Verborgen, aber immer da

Der leichte Geruch des verbrannten Lavendels weckte mich. Ganz sanft, ganz leise, als striche er mit dem hellen Rauch über meine Haare. Tief eingewickelt in eine weiche Decke lag ich bequem im großen Sessel und genoss  das wolkige Gefühl des langsam Wach-Werdens. Mein erster Blick fiel auf den gewaltigen alten offenen Kamin; Glut zerknisterte noch die letzten Reste des Holzes, das die ganze Nacht gebrannt haben musste. Langsam kam die Erinnerung wieder.

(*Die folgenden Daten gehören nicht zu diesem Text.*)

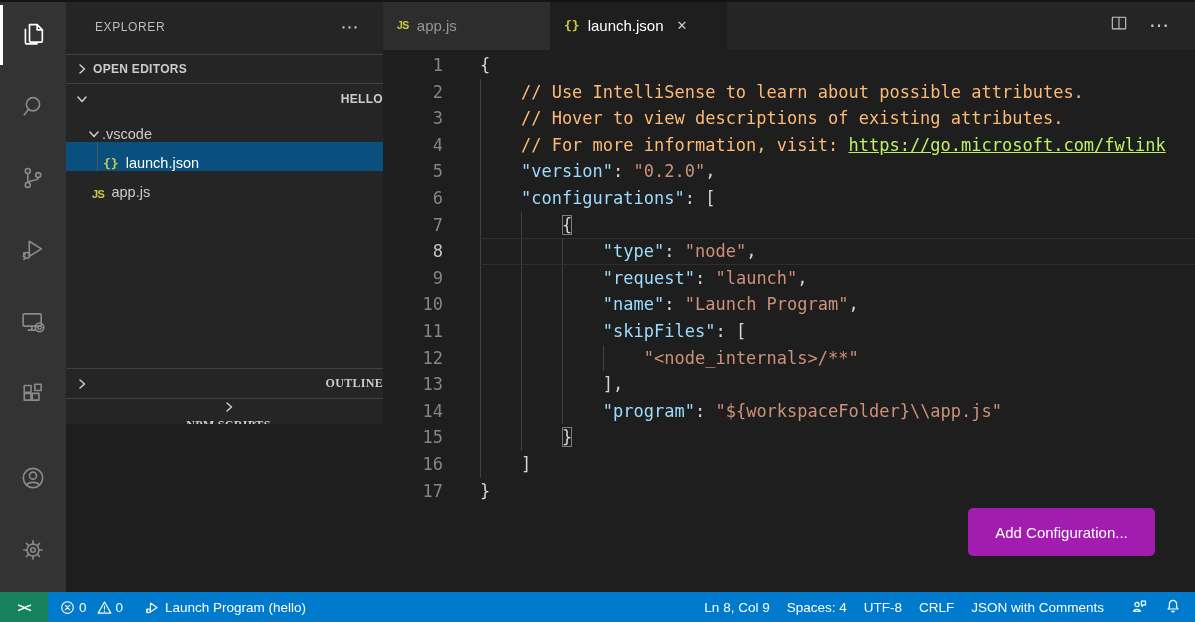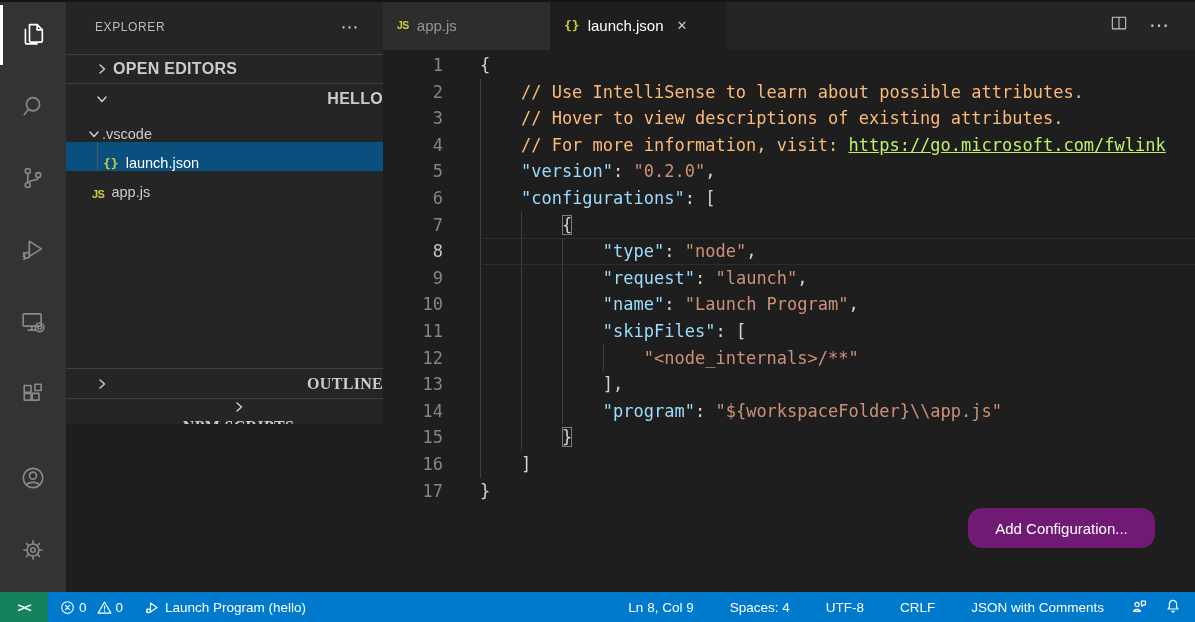--- a/index.html
+++ b/index.html
@@ -26,7 +26,7 @@
   .sb-title { height:54px; flex:none; display:flex; align-items:center; padding:0 24px 0 29px; color:#bbbbbb; font-size:12px; letter-spacing:.6px; }
   .sb-title .more { margin-left:auto; color:#c5c5c5; font-size:18px; cursor:pointer; line-height:10px; }
   .sep { height:1px; flex:none; background:#3f3f46; }
-  .section-row { height:28px; flex:none; display:flex; align-items:center; padding-left:8px; gap:3px; font-weight:bold; font-size:16px; color:#cccccc; letter-spacing:.3px; cursor:pointer;margin-left:20px; }
+  .section-row { height:28px; flex:none; display:flex; align-items:center; padding-left:8px; gap:3px; font-weight:bold; font-size:12px; color:#cccccc; letter-spacing:.3px; cursor:pointer; }
   .section-row.tall { height:29px;justify-content:space-between; }
   .chev { width:16px; height:16px; flex:none; }
   .chev svg { width:16px; height:16px; stroke:#cccccc; fill:none; stroke-width:1.5; stroke-linecap:round; stroke-linejoin:round; }

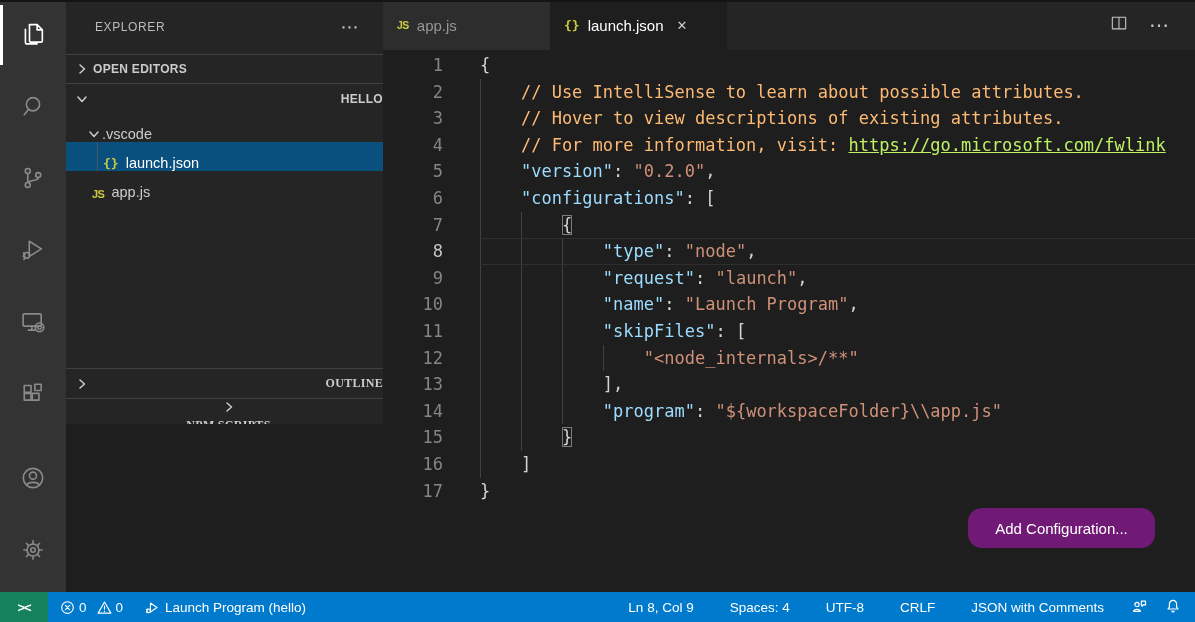--- a/index.html
+++ b/index.html
@@ -68,8 +68,8 @@
   .t-pb { box-shadow: inset 0 0 0 1px #7c7c7c; }
   .guide { position:absolute; width:1px; background:#404040; z-index:1; }
 
-  .add-config { position:absolute; right:40px; top:508px; width:187px; height:40px;
-    background:#701a75; color:#ffffff; border:none; border-radius:14px; font-size:15px;
+  .add-config { position:absolute; right:40px; top:508px; width:187px; height:48px;
+    background:#a21caf; color:#ffffff; border:none; border-radius:5px; font-size:15px;
     font-family:"Liberation Sans", sans-serif; cursor:pointer; }
 
   

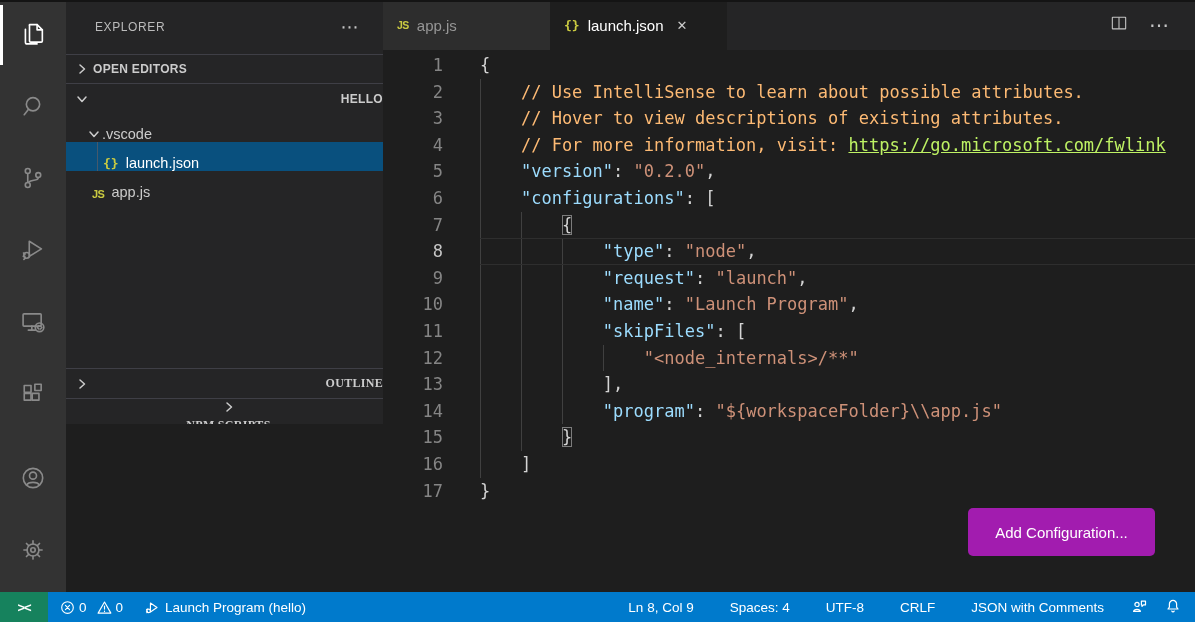--- a/index.html
+++ b/index.html
@@ -294,7 +294,7 @@
     </div>
   </div>
   <div class="sb-right">
-    <div id="sb-right-items" style="display:flex;align-items:center;gap:36px;">
+    <div id="sb-right-items" style="display:flex;align-items:center;gap:17px;">
         <span class="status-item">Ln 8, Col 9</span>
         <span class="status-item">Spaces: 4</span>
         <span class="status-item">UTF-8</span>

Spät in der Nacht erreichte ich den Rand des Dorfes in den Bergen. Mit meinem kleinen Auto war ich bereits viel zu lange unterwegs und konnte meine Müdigkeit kaum in den Griff bekommen. Obwohl Edda nicht wusste, wann ich kam, obwohl ich sie nicht angerufen hatte, weil ich sie schon längst im Schlaf vermutete, stand sie da mit einem hellen wachen Lächeln im Gesicht und führte mich an das Feuer. Eine heiße Suppe stand bereits in eine Schale gefüllt, ein fertiger Tee dampfte auf dem Stövchen und orangene Flammen spielten mit dem Holz, als hätten sie sich auf einem Spielplatz verabredet.

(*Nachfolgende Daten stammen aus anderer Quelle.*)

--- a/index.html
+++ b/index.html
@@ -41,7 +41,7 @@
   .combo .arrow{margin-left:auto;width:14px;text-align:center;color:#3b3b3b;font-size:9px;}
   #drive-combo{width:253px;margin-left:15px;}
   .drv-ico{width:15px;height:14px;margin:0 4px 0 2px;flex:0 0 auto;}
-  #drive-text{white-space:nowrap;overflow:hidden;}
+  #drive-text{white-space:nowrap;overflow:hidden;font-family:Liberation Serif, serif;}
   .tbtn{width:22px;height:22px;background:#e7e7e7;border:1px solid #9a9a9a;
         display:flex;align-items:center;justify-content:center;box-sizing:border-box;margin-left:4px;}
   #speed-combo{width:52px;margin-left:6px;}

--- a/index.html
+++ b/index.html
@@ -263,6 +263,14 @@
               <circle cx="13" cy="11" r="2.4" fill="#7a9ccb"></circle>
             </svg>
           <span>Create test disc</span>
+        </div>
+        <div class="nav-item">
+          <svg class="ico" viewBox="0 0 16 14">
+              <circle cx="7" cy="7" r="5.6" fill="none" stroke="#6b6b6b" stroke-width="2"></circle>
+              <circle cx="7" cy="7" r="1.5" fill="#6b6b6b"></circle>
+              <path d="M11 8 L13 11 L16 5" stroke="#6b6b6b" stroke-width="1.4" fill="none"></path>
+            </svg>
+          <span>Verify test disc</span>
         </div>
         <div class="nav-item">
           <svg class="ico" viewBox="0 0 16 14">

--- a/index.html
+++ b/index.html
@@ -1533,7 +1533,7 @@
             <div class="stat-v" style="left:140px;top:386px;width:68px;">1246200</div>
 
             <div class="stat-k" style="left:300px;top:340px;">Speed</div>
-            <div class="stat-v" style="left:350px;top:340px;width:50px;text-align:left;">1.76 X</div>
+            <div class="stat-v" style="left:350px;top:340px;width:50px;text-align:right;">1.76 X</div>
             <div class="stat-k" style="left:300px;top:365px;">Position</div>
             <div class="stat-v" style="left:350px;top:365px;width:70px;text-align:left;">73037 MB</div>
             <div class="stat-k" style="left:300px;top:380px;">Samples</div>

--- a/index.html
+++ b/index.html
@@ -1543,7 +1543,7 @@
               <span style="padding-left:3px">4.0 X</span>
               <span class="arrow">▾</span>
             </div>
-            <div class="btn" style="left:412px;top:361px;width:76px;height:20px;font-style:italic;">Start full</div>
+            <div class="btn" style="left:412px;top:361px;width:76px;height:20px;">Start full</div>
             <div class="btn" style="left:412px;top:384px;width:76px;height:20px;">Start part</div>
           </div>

Mit ihren knochigen Händen umstrich meine Tante mein Gesicht, betrachtete jede Kleinigkeit in meinem Ausdruck und legte mir eine Strähne zur Seite.

„Das Grün deiner Augen ist dunkler geworden, meine Süße.“

Stürmisch umarmte ich meine Tante, am liebsten hätte ich sie nicht loslassen wollen, doch Peter, ein uralter großer Kater maunzte bereits zu meinen Füßen und wollte auch begrüßt werden.

Die Stunden der Nacht verflogen mit den Kräutern, die Edda immer wieder in die Flammen warf. Manches verglomm bereits, bevor es auf den Scheiten ankam, manches verzauberte die Luft um uns herum und manches stieg als Funken in den Kaminschacht, um unter den Sternen mit seiner Schönheit die Dunkelheit zu erhellen. Worte wurden zu Bildern, Gesten zu Ausdruck des Empfindens und Vergangenheit sammelte das Prickeln der Zeit.

Ich schloss meine Augen. Das Schnurren des Katers, der nun zu meinen Füßen lag, erinnerte mich an ein melodisches Summen meiner Tante, das mich irgendwann in der Nacht einfing und in meine Träume trug. Liebe umschlang mich.